CAP THIS: Too bad Albany can't tax chutzpah. There was a prime example in the seat of government last week, when state lawmakers worried that if they put a cap on the growth of Medicaid spending -- thus averting probable insolvency not only in Erie County but every county across the state -- county governments might become complacent about helping the state control Medicaid costs.
This from a Legislature that put just about every possible option on the state's Medicaid menu, secure in the knowledge that half of New York's cost could be passed on to the counties and therefore wouldn't "cost" the state anywhere near its real obligation. That's kind of unique to New York. It made the Legislature complacent about controlling Medicaid costs, for years.

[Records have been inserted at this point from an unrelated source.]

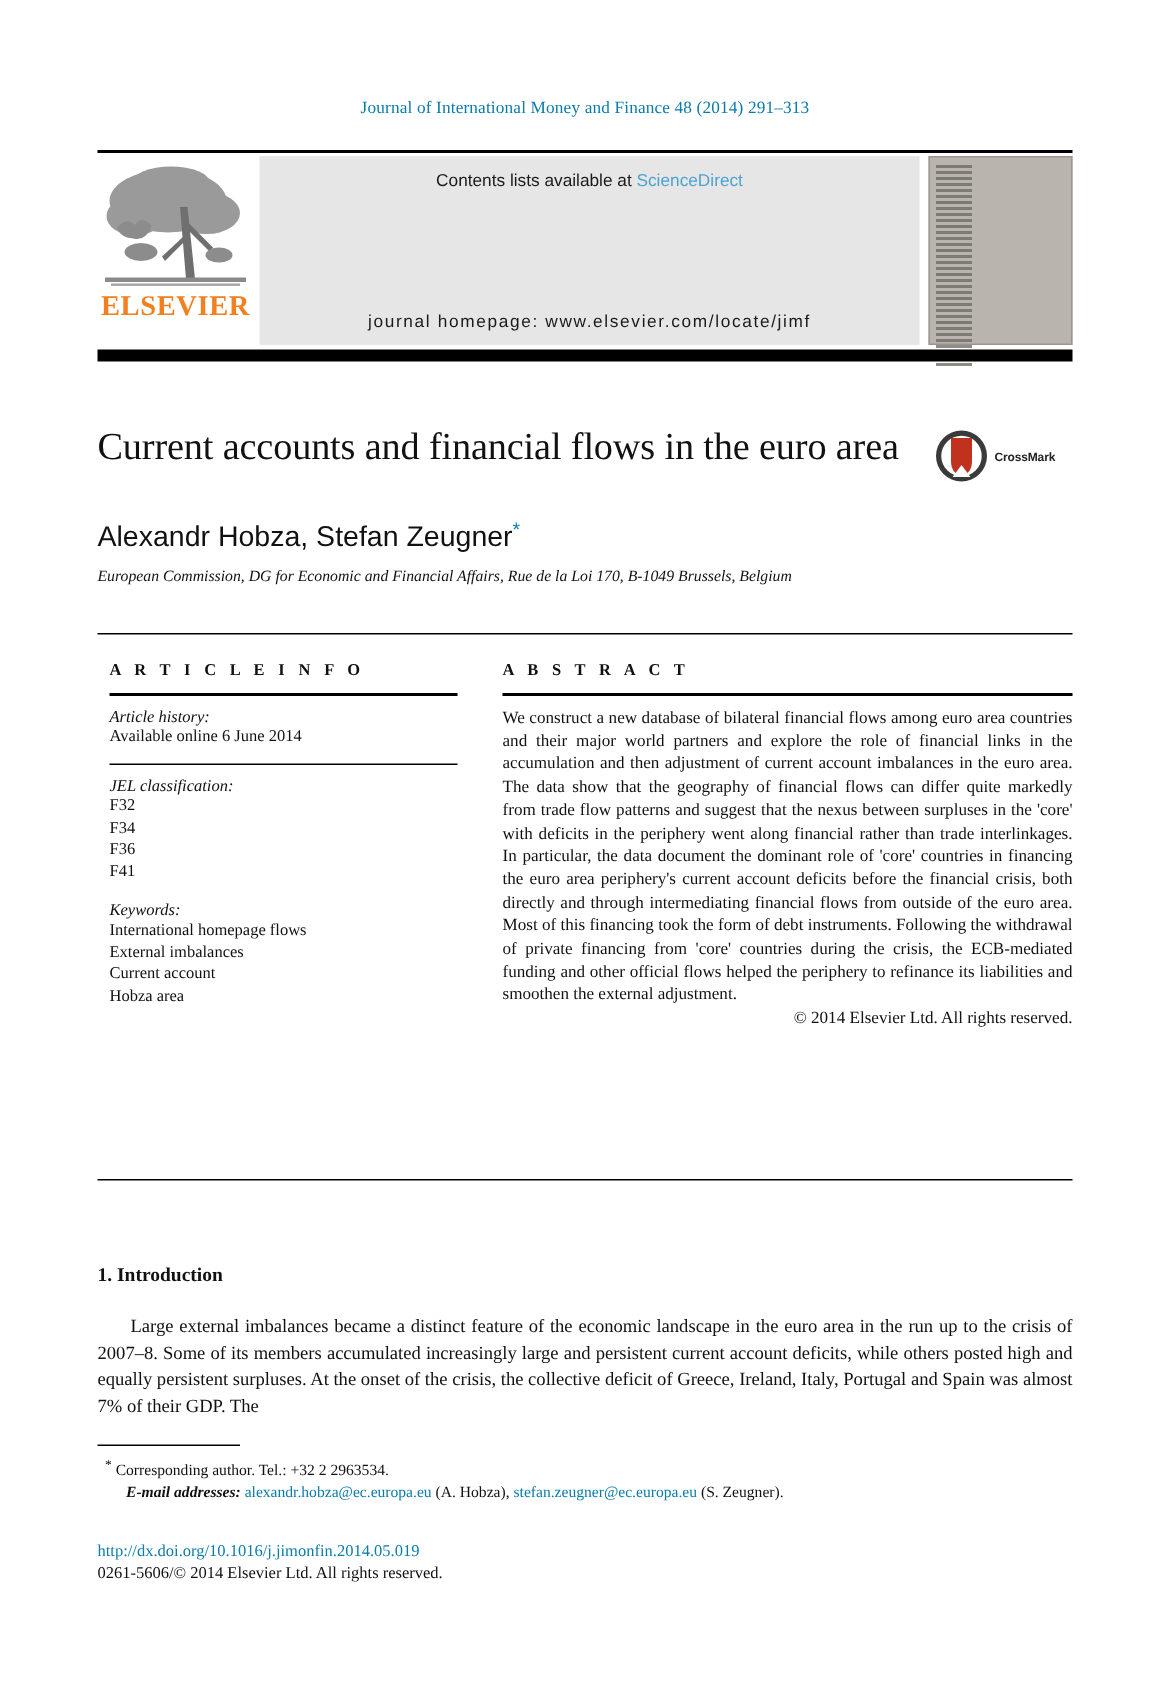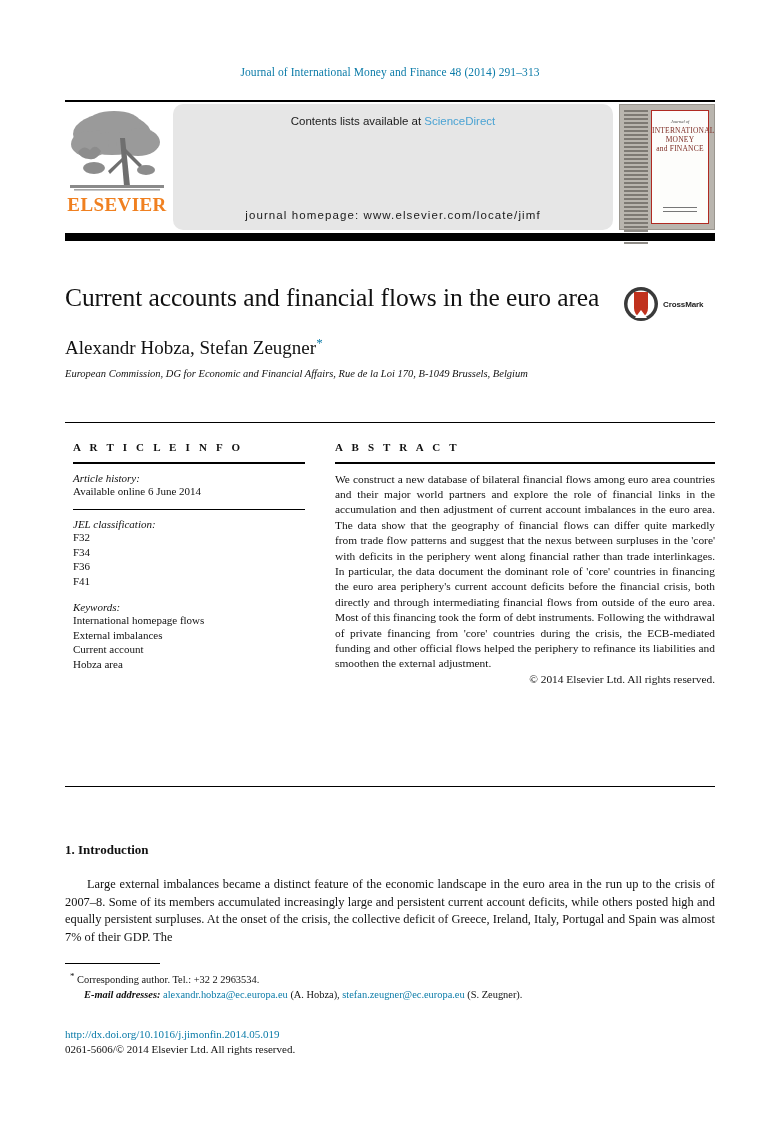"Contents lists available at" .journal-band { border-radius: 10px -> none }
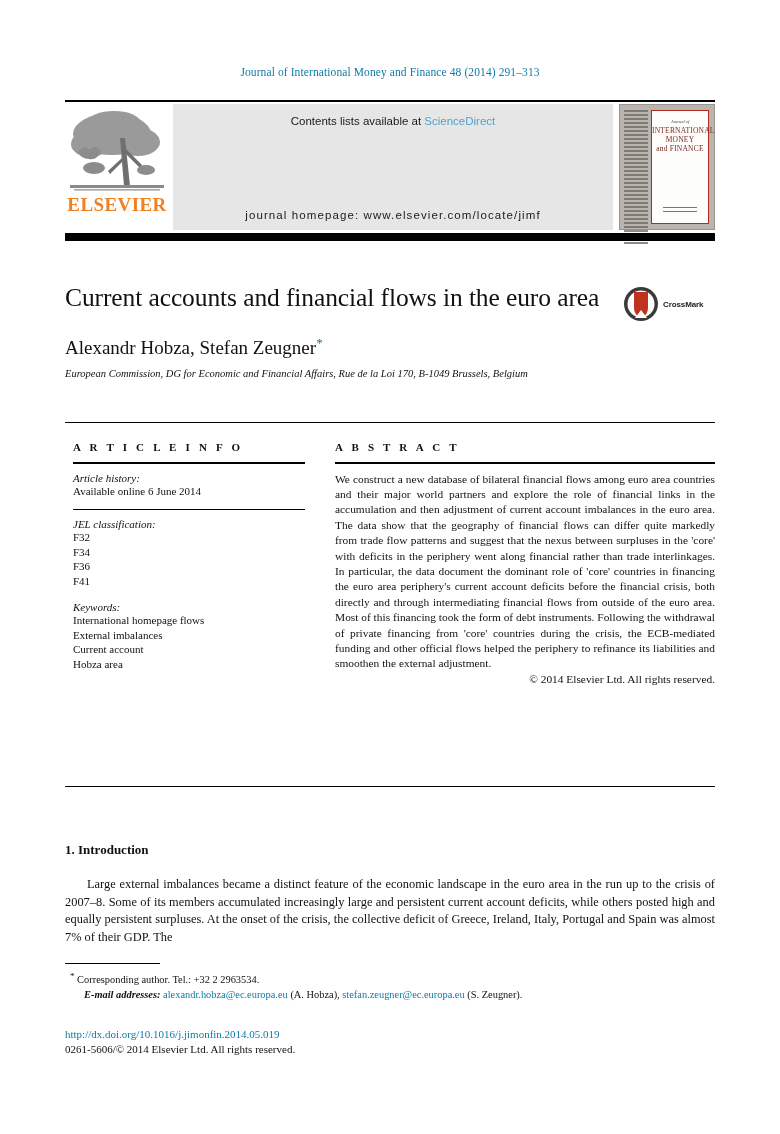"INTERNATIONAL" div.cover-panel { html: <div> <div>Journal of</div> <div> <div>INTERNATIONAL</div> <div>MONEY</div> <div>and FINANCE</div> </div> <div> <b></b> <b></b> </div> </div> -> none }
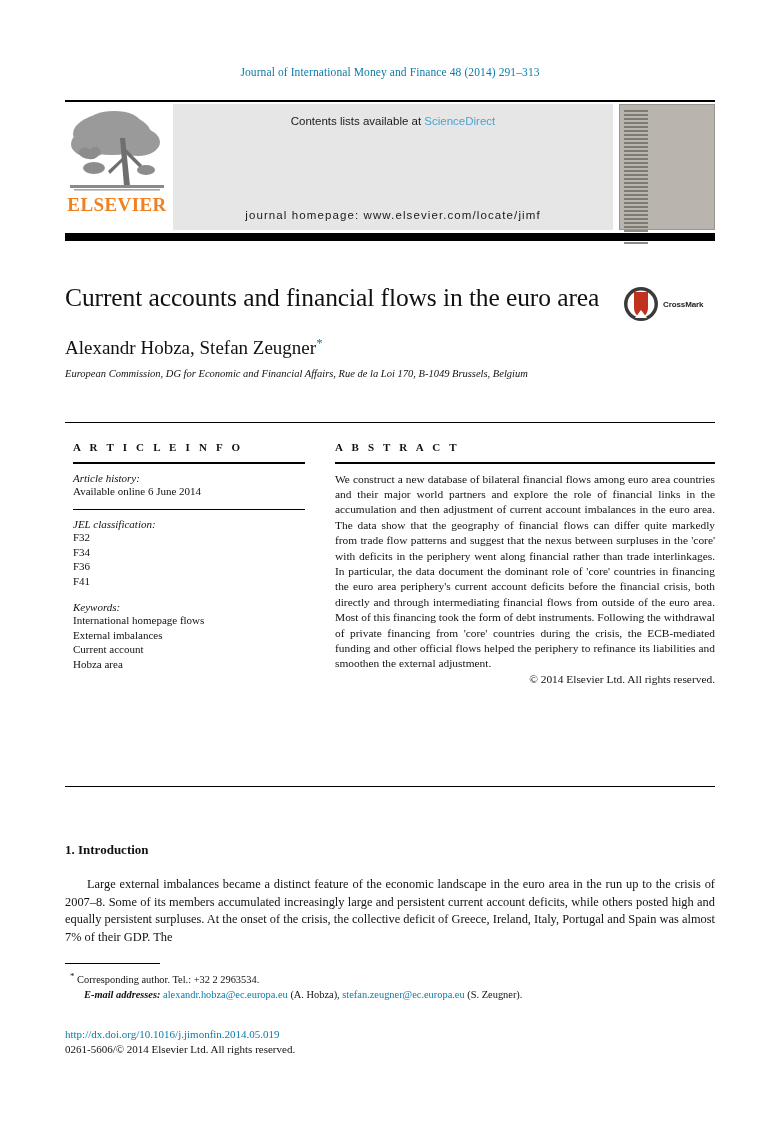"Alexandr Hobza, Stefan Zeugner*" .authors { font-family: Liberation Serif, serif -> Liberation Sans, sans-serif; margin-top: 22px -> 32px }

Here's hoping the voters won't remain complacent about Albany.
WORKING PRO BONO: They used to march to the beat of different drummers, but now they're working for the same global rock star with a serious political message.
Helping run DATA, the Washington-based policy shop started by U2 lead singer Bono, are lobbyists Scott Hatch and Tom Sheridan. Hatch used to work for arch-conservative Republican House Majority Leader Tom DeLay. Sheridan is a Democrat linked politically to Sen. Ted Kennedy.
Bono is getting great credit for being both prepared and articulate in arguing for the poor in developing countries (DATA stands for Debt, AIDS, Trade and Africa). He also must be some diplomat.
WEAPONS OF MASS DEVELOPMENT: Third World nations might be forgiven a little timidity in asking help from the World Bank these days; Paul Wolfowitz, a Bush administration foreign policy hard-liner widely viewed as the architect of the Iraq war, takes over as president of the 184-nation development bank this June.
Wolfowitz was one of the guys who saw a quick and decisive victory followed by a flower-strewing public Iraqi welcome of liberators who would uncover vast caches of mass-destruction weaponry. We're betting the war on poverty will never be the same.